Going back to revisit stories from the past year is a funny ritual in the news business. Often it's just a way to fill space at the holidays, or to recycle old material at little cost.

But these year-end Top 10 lists can also serve a real purpose. They can help foster a community of readers or listeners with shared experiences.

Reminding people of the stories that made news gives a little punctuation to the year. It helps us fill in gaps in our knowledge and prepares us to move on.

At LA, one of our most popular compilations is the all blog entries about people whose deaths caught our eye during the year.

Sometimes the obituary is big news everywhere. Luciano Pavarotti and Norman Mailer are good examples from 2007. Ike Turner. Ingmar Bergman.

But most of the passings we mention are of people who just deserve some attention for making an appreciable impact in Southern California. They can be in media or politics or some less obvious field.

They can be prominent – or their contribution more hidden.

This year in local media, the most newsworthy death was that of longtime KTLA anchor Hal Fishman. For half of 2007 he was going strong, a fixture on Channel 5 at 10 pm despite his age – 76.

Then he began to look ill, and quickly -- it seemed -- lost a battle with colon cancer.

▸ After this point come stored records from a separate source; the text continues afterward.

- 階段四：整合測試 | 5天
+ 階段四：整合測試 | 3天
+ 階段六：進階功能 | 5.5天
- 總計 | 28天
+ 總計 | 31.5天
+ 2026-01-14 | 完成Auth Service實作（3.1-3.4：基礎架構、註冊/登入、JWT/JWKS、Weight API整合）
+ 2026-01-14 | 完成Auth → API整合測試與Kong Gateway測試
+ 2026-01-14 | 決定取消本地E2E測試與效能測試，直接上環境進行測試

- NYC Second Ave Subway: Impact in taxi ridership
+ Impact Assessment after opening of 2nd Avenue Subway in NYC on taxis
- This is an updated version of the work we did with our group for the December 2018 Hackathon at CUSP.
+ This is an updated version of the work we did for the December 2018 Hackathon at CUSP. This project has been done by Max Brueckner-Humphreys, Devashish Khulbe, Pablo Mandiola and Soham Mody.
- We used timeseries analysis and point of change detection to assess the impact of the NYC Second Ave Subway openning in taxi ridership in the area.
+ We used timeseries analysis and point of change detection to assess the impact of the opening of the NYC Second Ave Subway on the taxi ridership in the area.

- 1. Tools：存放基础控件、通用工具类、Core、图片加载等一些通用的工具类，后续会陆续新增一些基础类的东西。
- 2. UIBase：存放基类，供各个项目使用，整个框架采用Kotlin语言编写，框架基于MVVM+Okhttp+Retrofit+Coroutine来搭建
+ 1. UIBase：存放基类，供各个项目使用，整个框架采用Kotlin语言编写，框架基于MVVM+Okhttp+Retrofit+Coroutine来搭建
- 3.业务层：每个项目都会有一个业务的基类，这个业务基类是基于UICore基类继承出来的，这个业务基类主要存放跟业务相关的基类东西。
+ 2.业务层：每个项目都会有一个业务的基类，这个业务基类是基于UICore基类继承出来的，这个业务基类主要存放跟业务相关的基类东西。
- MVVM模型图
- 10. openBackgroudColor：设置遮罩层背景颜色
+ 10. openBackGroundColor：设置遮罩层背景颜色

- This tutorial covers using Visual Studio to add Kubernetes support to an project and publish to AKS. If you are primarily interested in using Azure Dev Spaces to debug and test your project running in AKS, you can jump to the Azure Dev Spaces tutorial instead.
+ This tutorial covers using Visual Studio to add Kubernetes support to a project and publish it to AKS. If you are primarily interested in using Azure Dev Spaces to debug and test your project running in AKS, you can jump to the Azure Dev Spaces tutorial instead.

His death on August 7 set off a mourning period in which the station wallowed a bit too much.

But to its credit, reporter Eric Spillman was allowed to post a blog entry suggesting that if Fishman had seen a doctor earlier, he might still be alive.

Sportscaster Stu Nahan, reporter David Garcia and former late-night host – and ex-Channel 4 anchor – Tom Snyder also represent television on the obit list for 2007.

The honor roll of Los Angeles media figures who died includes Cathy Seipp, a magazine writer and blogger who succumbed to lung cancer at 49.

Gary Franklin did film reviews on several TV stations, and before that roamed the streets in Car 98 for AM station KFWB.

Tony Day had been the editorial page editor of the Los Angeles Times and a very influential voice in local affairs.

Howard Larman was no less influential in his own way. He began hosting the Folkscene show on Pacifica Radio's KPFK in 1970 and was still on the air every week when he died.

A sitting congresswoman from the L.A. area – Juanita Millender-McDonald - was among those lost last year. I did a commentary earlier on KCRW about Augustus F. Hawkins, the retired South L.A. congressman who died at age 100.

For me, it's the lesser-known figures whose stories add depth and texture to the shared culture of Los Angeles and Southern California.

People like Paul MacCready, an engineer who was called the father of human-powered flight. His Gossamer Condor and Gossamer Albatross showed the world how we could fly.

Wen Roberts had been the official team photographer for the Lakers from the time they moved to L.A. in 1960. One of his claims to fame is the photo of a Jerry West jump-shot that became the stylized logo for the NBA.

Al Langer was the patriarch of Langer's Deli, the mecca for pastrami lovers next to MacArthur Park since the 1940's.

Sherman Torgan had been the film programmer at the New Beverly Cinema. Lilly Rodriguez was a pioneer of female boxing. Ariel Hanrath-Clark had a growing reputation as a young jazz musician, but he was renowned in the small world of parkour acrobats.

It's probably not right to call these my favorite posts of the blogging year. But it feels appropriate to make sure, each year, that these deaths are duly noted.

You can find an entry for each of them – and many more -- at LA I just wish I had been able to do more.

For KCRW, I'm Kevin Roderick and this has been LA Observed.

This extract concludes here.